Nyansiongo Tea Factory Ltd v Bathseba Nyaboke [2015] KEHC 4224 (KLR) | Workplace Injury | Esheria

Nyansiongo Tea Factory Ltd v Bathseba Nyaboke [2015] KEHC 4224 (KLR)

Full Case Text

REPUBLIC OF KENYA

IN THE HIGH COURT OF KNEYA AT KISII

CIVIL APPEAL NO. 72 OF 2010

NYANSIONGO TEA FACTORY LTD…………………………………...PLAINTIFF

VERSUS

BATHSEBA NYABOKE………………………………………………DEFENDANT

JUDGMENT

The respondent was the plaintiff in SRMCC. NO. 390 of 2003 at Keroka.  She filed the suit against the appellant claiming general and special damages following an accident that occurred at the appellant’s premises on 13th December, 2001.  In her plaint, the respondent stated that she was an employee of the appellant and on the material day, she was carefully executing her duties as assigned by the appellant when she was pierced by an iron at the C.T.C. machine as a result of which she sustained serious body injuries.

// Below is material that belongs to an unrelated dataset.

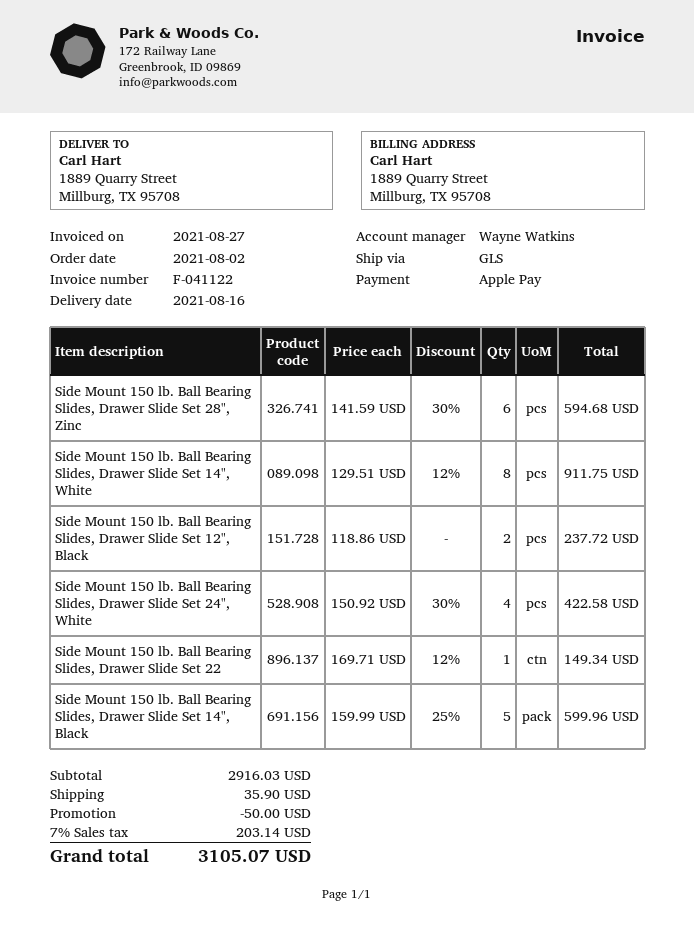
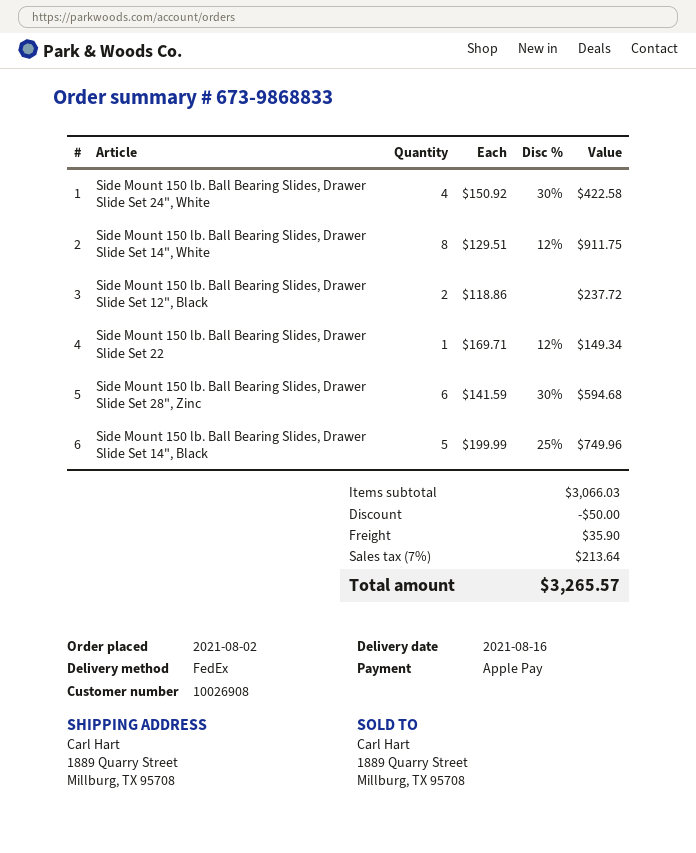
shipping method: GLS -> FedEx
Side Mount 150 lb. Ball Bearing Slides, Drawer Slide Set 14", Black: 5 x 159.99 - 25% = 599.96 -> 5 x 199.99 - 25% = 749.96
subtotal: 2916.03 -> 3066.03
tax: 7% = 203.14 -> 7% = 213.64
total: 3105.07 -> 3265.57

The respondent alleged that the said injuries were occasioned by breach of statutory duty and negligence on the part of the appellant and set out the particulars thereof.  With regard to the injuries the same were particularized as hereunder:-

Exposing the plaintiff to a danger or risk which the defendant knew or ought to have known that the plaintiff will be injured.

Failing to warn the plaintiff of the dangers involved in her work.

Providing the plaintiff with unsafe system of work.

Failing to provide the plaintiff with a safe system of work.

Failing to give the plaintiff adequate instructions.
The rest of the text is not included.